ISM Research Memorandum
No.
1022
Title:
Quantitative Assessments of Genome-Wide Indels Support Atlantogenata
at the Root of Placental Mammals
Author(s):
Waddell, Peter J (ISM, University of Tokyo);
Umehara, Satoshi (University of Tokyo);
Griche, Karim-Cyril (C/- University of Tokyo);
Kishino, Hirohisa (University of Tokyo)
Key words:
Indel phylogenetics; Atlantogenata; Boreotheria; Supraprimates; Laurasiatheria;
Eutheria; Placentalia; phylogenomics; ancestral polymorphism.
Abstract:
Recently sequenced genomes of mammals and other vertebrates potentially contain
many rarely occurring indels. These should provide an abundant source of phylogenetic
characters with which to test difficult to resolve parts of the tree of placental
(eutherian) mammals. One of the hardest and most important parts of the tree is the
location of the root. While the hypothesis Boreotheria (also called Boreoeutheria) is
consistent with LINE insertion data, it is unclear which of the three hypotheses,
Epitheria (Xenarthra diverging first), Atlantogenata (Xenarthra with Afrotheria) or
Exafricoplacentalia (Afrotheria first) is correct. Here we test these hypotheses using
a log likelihood ratio test and highly conserved well-aligned indels that are five base
pairs or larger in size. Finding a data configuration of 51 for Boreotheria with just 2
and 1 supporting alternatives, and finding 4 15 3 for Epitheria, Atlantogenata and
Exafricoplacentalia, respectively, our tests reject the alternatives to Boreotheria
(p << 0.05) and Atlantogenata (p < 0.05), so the root of placentals appears to fall
between these two main lineages of placental mammals. Exploratory analyses of large
collections of indels reveal some important possibilities. One of these is that the
duration of the two main lineages of placentals may have been very brief, possibly ~
1 million years or so. Another is that indels, which are located some distance from
other indels, indeed do seem to show a much lower homoplasy (C.I. e 0.8) than sequence
data (C.I. ~ 0.5-0.6). On a more cautionary note, there are also indications of
unexpected biases in the homology and alignment of the genomic data. Given these
caveats, it is important that maximally independent types of low-homoplasy molecular
data corroborate all major clades of mammals.

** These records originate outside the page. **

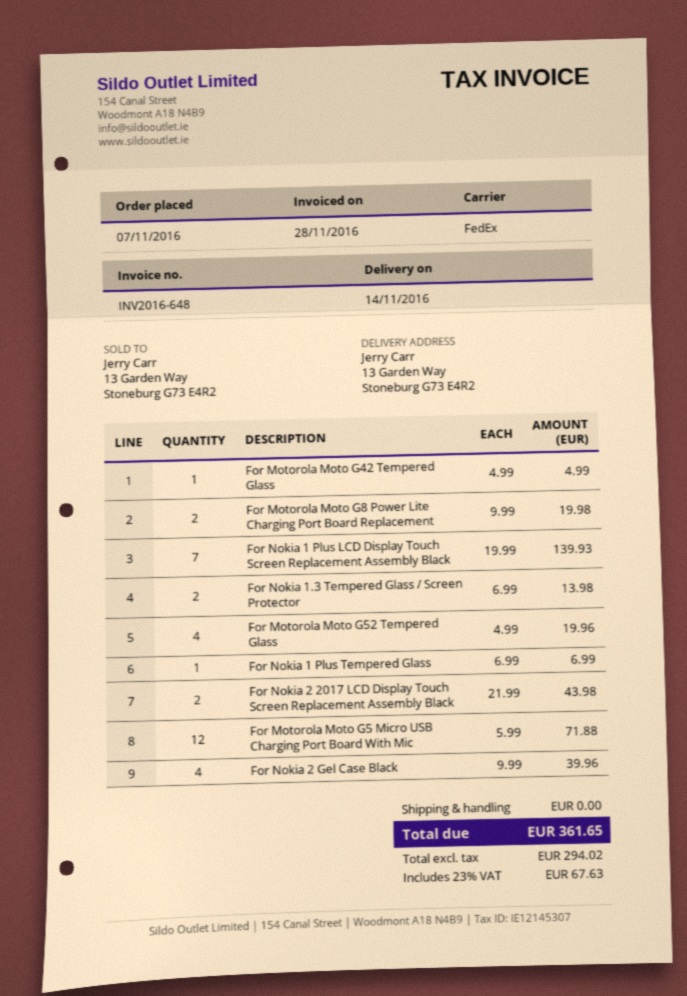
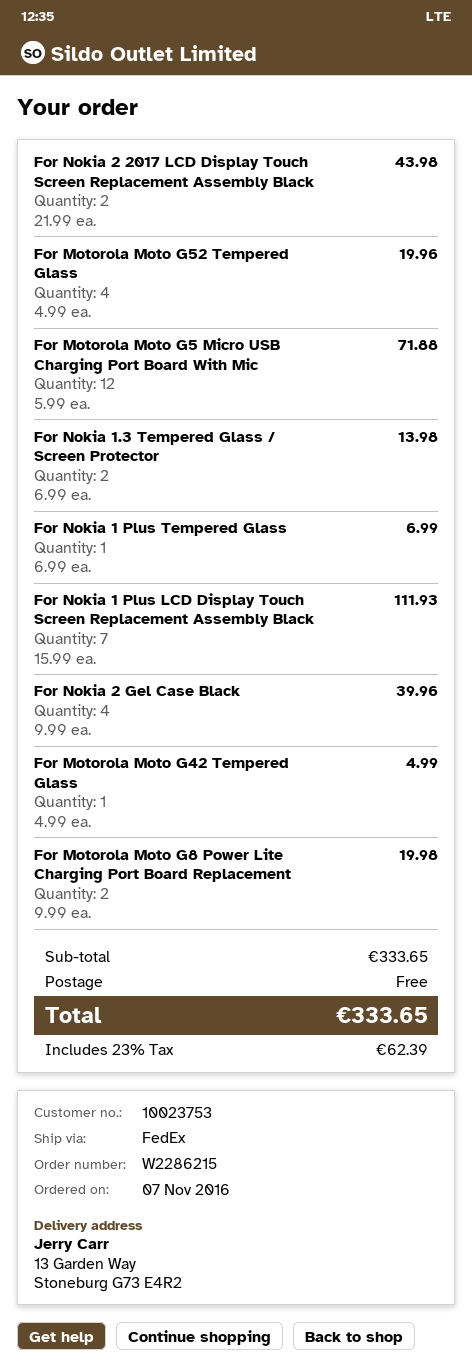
For Nokia 1 Plus LCD Display Touch Screen Replacement Assembly Black: 7 x 19.99 = 139.93 -> 7 x 15.99 = 111.93
tax: 23% = 67.63 -> 23% = 62.39
total: 361.65 -> 333.65

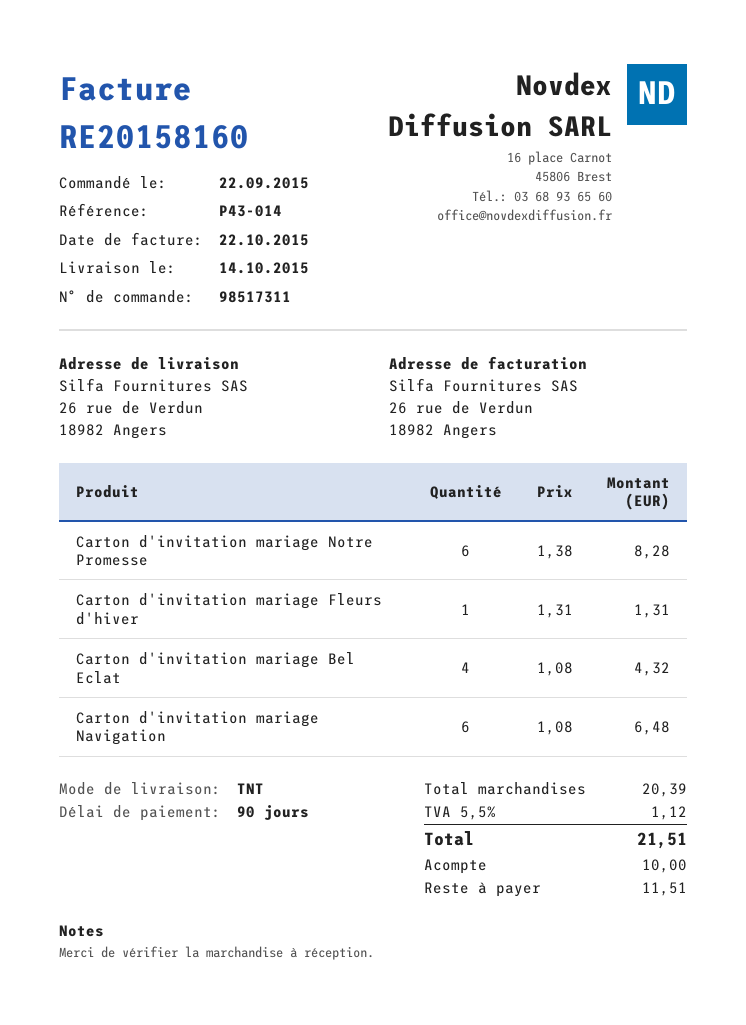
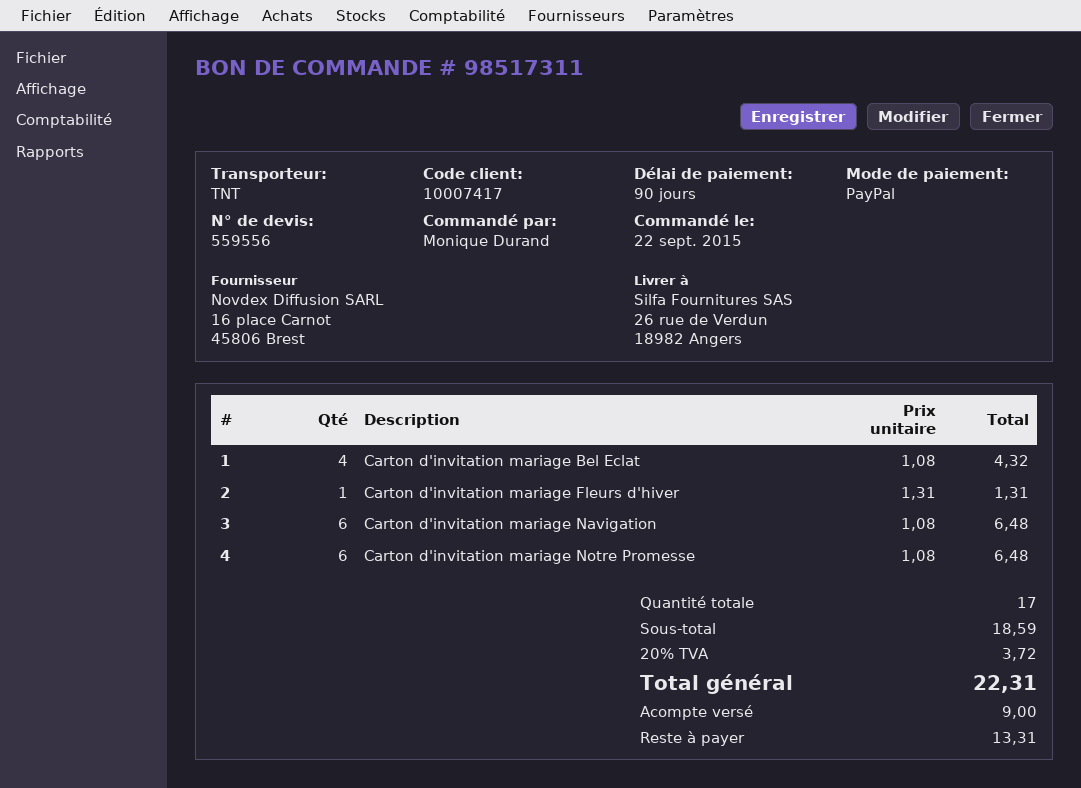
Carton d'invitation mariage Notre Promesse: 6 x 1.38 = 8.28 -> 6 x 1.08 = 6.48
subtotal: 20.39 -> 18.59
tax: 5.5% = 1.12 -> 20% = 3.72
total: 21.51 -> 22.31
deposit: 10.00 -> 9.00
balance: 11.51 -> 13.31

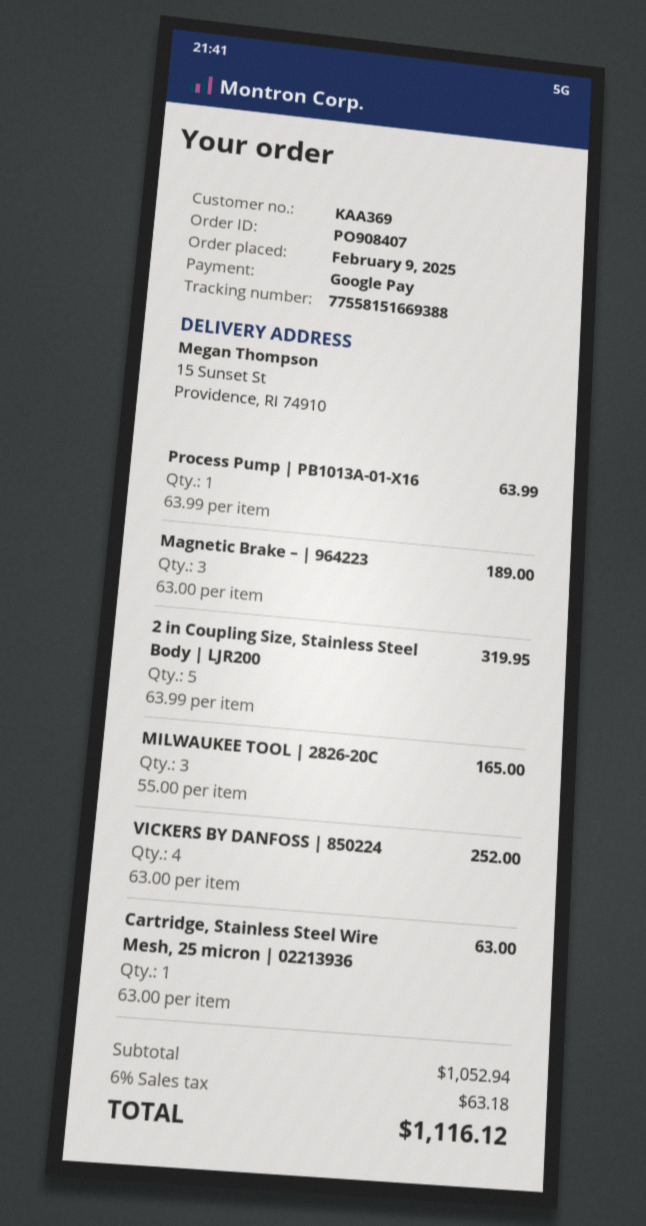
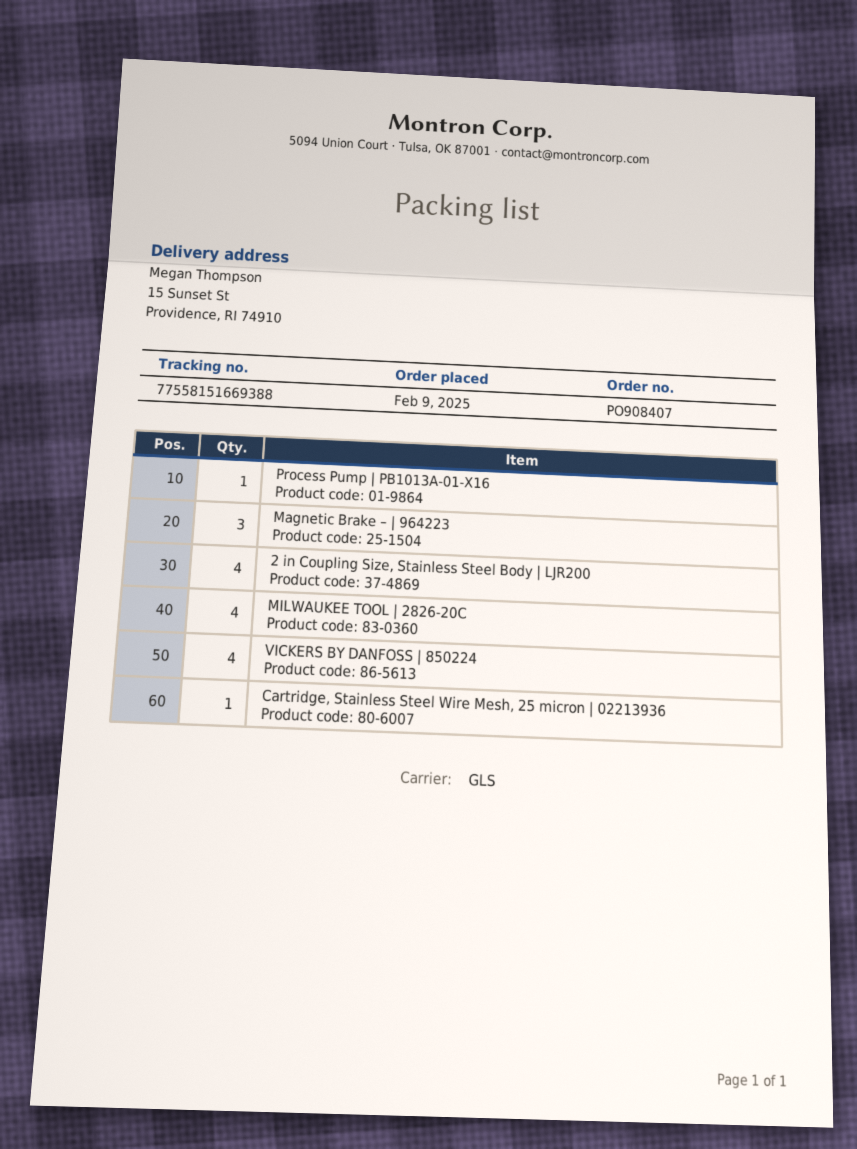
2 in Coupling Size, Stainless Steel Body | LJR200: 5 -> 4
MILWAUKEE TOOL | 2826-20C: 3 -> 4

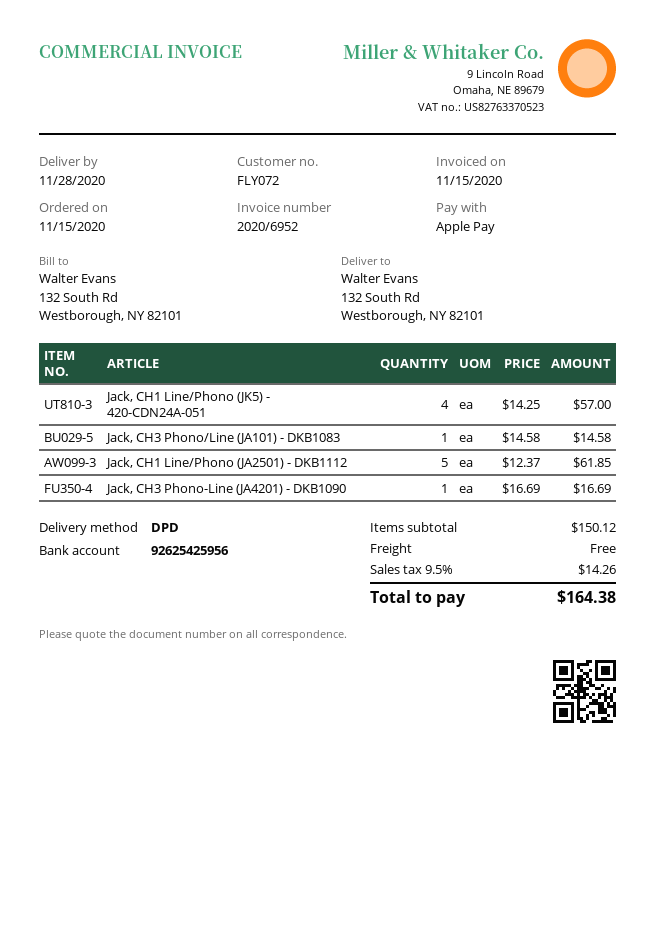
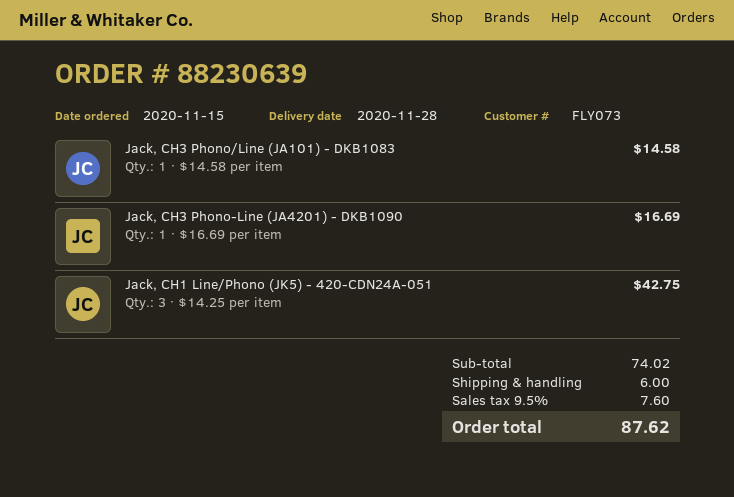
customer number: FLY072 -> FLY073
Jack, CH1 Line/Phono (JK5) - 420-CDN24A-051: 4 x 14.25 = 57.00 -> 3 x 14.25 = 42.75
Jack, CH1 Line/Phono (JA2501) - DKB1112: 5 x 12.37 = 61.85 -> none
subtotal: 150.12 -> 74.02
shipping: 0.00 -> 6.00
tax: 9.5% = 14.26 -> 9.5% = 7.60
total: 164.38 -> 87.62

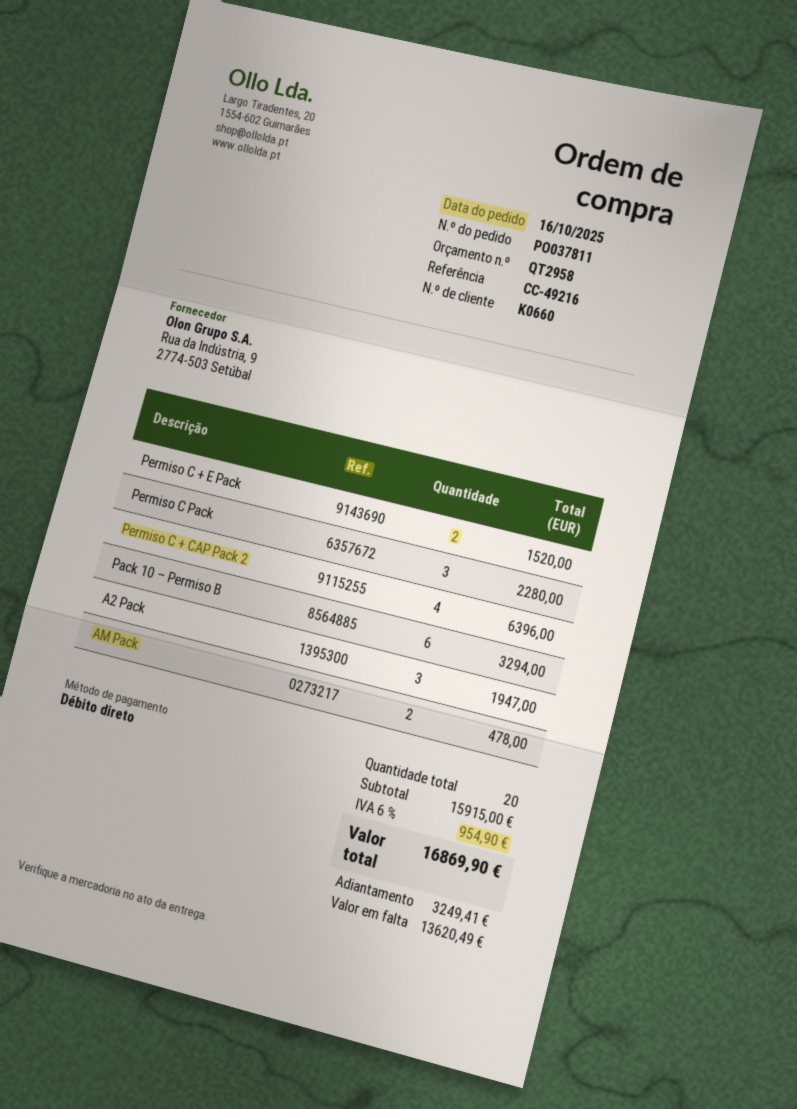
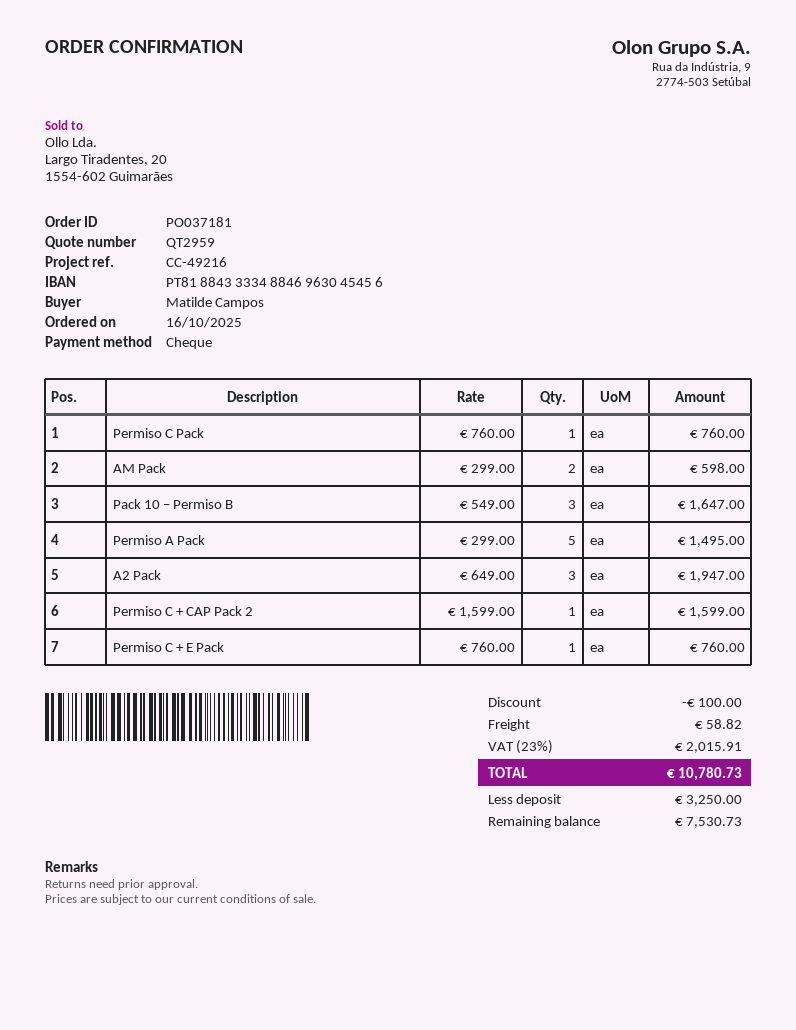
quote number: QT2958 -> QT2959
order number: PO037811 -> PO037181
payment method: direct debit -> cheque
Permiso C + E Pack: 2 for 1520.00 -> 1 for 760.00
Permiso C Pack: 3 for 2280.00 -> 1 for 760.00
Permiso C + CAP Pack 2: 4 for 6396.00 -> 1 for 1599.00
Pack 10 – Permiso B: 6 for 3294.00 -> 3 for 1647.00
AM Pack: 2 for 478.00 -> 2 for 598.00
Permiso A Pack: none -> 5 for 1495.00
discount: none -> 100.00
shipping: none -> 58.82
tax: 6% = 954.90 -> 23% = 2015.91
total: 16869.90 -> 10780.73
deposit: 3249.41 -> 3250.00
balance: 13620.49 -> 7530.73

Estimating the ancestral population sizes
of mammals at such an ancient age is shown to be particularly difficult, but potentially
soluable. Taking account of biases in estimating the proportion of characters involved
in ancestral sorting and in the lengths of deep internal edges, are essential. The
resolved root of placentals is important to reconstructions of ancestral characters and
genomes, and should yield important insights in these areas.